The Renters’ Rights Act, changing requirements for EPCs, general tax pressures…
There is a lot loaded on the shoulders of buy-to-let landlords, and the narrative that tends to get reported is that many have had enough and are looking to exit the market.
But something interesting is happening beneath the surface. There’s another story emerging, and it’s one that is worth paying attention to.
New figures from Hamptons show that the share of homes being purchased by landlords has climbed to its highest point since 2016. The story behind that statistic is one worth understanding if you own rental property in Ipswich.
Back in 2016, the introduction of the stamp duty surcharge on second homes caused a significant chill across the investor market. What followed was nearly a decade of subdued landlord activity.
So, what’s changed? And why on earth now?

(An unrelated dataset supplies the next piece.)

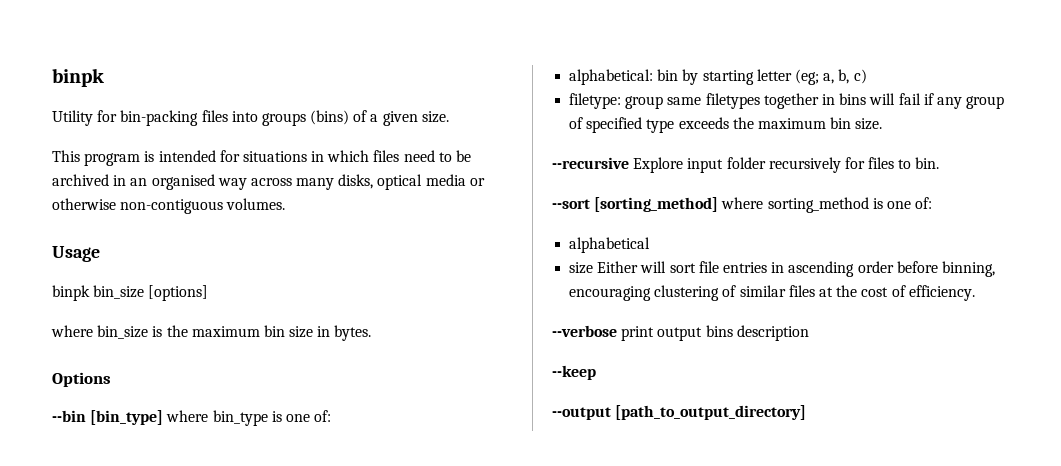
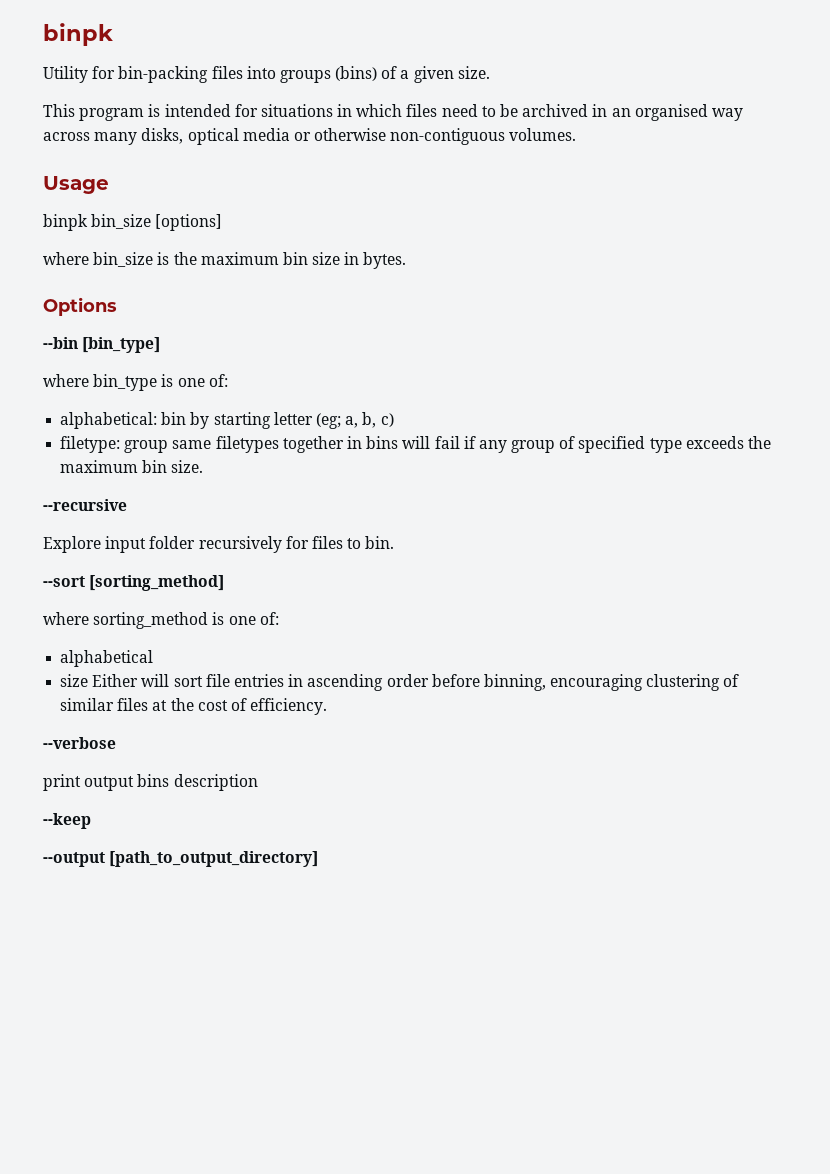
(164, 417) none -> (161, 345) //
(629, 163) none -> (127, 505) //
(719, 204) none -> (225, 583) //
(617, 331) none -> (116, 743) //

Portfolios reshuffling, not a Buy-to-Let gold rush
It would be so tempting to read these headline numbers as the beginning of a new buy-to-let boom, but the reality is more nuanced… but arguably, it’s actually more interesting.
The data suggests this isn’t all a flood of new investors entering the sector – although there is a bit of that too, and is something we have written about before (see article here). The reality is that many of those new landlords are opting to purchase in the north of England or the Midlands, with a more muted benefit here in Ipswich – albeit, it is something we are beginning to see and feel.
But the story today is that what we are seeing more of right now is experienced landlords buying from other landlords who have decided that now is the right time to exit.
In fact, a record 23% of landlord purchases so far in 2026 involve properties that were previously let by the seller. That’s up sharply from 16% last year, and more than double the five-year average of under 10% recorded between 2019 and 2023. In plain terms: rental homes are increasingly staying within the rental market; it is just that they are often changing hands between investors.
Why are some landlords selling?
It’s no secret that the private rented sector has faced significant headwinds. Higher mortgage rates have squeezed margins, and the Renters’ Rights Act – now on the statute books with Phase One implemented on May 1, 2026 – has introduced new obligations for landlords.
For some, particularly those with smaller portfolios or properties where the numbers were already tight, this has been the nudge to sell up.
And when they do sell, it’s increasingly a fellow investor who steps in, not a first-time buyer – although, as mentioned, sometimes a brand new landlord, often a younger landlord, and often buying through a limited company rather than as an individual, as the previous article I mentioned laid out.
The North-South divide
Here’s where it gets particularly relevant for those of us operating in this part of the country. The growth in landlord purchasing activity has been heavily concentrated in Northern England. Across the North East, North West and Yorkshire & Humber, landlords accounted for nearly 24% of all residential purchases in the first four months of 2026, compared to just 14.5% during the same period last year. In the North West specifically, the landlord share of purchases has more than doubled year-on-year.
By contrast, southern regions have seen barely any change; landlord purchases in the south hover around 9%, much as they did a year ago.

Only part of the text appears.